▸ WORK REQUIRED:
Please go through the records below and return every line holding the word "Ctrl".

▸ EXTRACTED DATA:
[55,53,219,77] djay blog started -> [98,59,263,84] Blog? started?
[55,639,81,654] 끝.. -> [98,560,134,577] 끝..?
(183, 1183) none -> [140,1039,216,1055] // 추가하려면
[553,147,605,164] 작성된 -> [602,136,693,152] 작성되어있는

...

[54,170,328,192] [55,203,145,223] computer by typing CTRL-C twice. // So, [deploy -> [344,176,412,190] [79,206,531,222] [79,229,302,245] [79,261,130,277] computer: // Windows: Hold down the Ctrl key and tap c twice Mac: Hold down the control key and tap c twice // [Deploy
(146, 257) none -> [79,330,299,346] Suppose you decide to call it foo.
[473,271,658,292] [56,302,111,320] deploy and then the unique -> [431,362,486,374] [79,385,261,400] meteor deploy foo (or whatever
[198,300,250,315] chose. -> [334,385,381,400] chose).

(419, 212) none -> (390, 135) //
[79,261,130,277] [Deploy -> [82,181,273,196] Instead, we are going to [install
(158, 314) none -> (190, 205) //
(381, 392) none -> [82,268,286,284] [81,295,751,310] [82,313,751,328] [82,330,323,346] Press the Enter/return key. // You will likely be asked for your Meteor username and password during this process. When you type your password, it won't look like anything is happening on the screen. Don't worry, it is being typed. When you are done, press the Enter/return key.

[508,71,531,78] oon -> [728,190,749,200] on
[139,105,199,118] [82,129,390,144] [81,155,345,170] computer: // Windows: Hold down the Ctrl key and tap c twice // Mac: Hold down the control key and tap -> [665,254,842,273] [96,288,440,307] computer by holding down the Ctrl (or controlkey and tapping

▸ RESULT OF THIS EXERCISE:
[54,170,328,192] [55,203,145,223] computer by typing CTRL-C twice. // So, [deploy -> [344,176,412,190] [79,206,531,222] [79,229,302,245] [79,261,130,277] computer: // Windows: Hold down the Ctrl key and tap c twice Mac: Hold down the control key and tap c twice // [Deploy
[139,105,199,118] [82,129,390,144] [81,155,345,170] computer: // Windows: Hold down the Ctrl key and tap c twice // Mac: Hold down the control key and tap -> [665,254,842,273] [96,288,440,307] computer by holding down the Ctrl (or controlkey and tapping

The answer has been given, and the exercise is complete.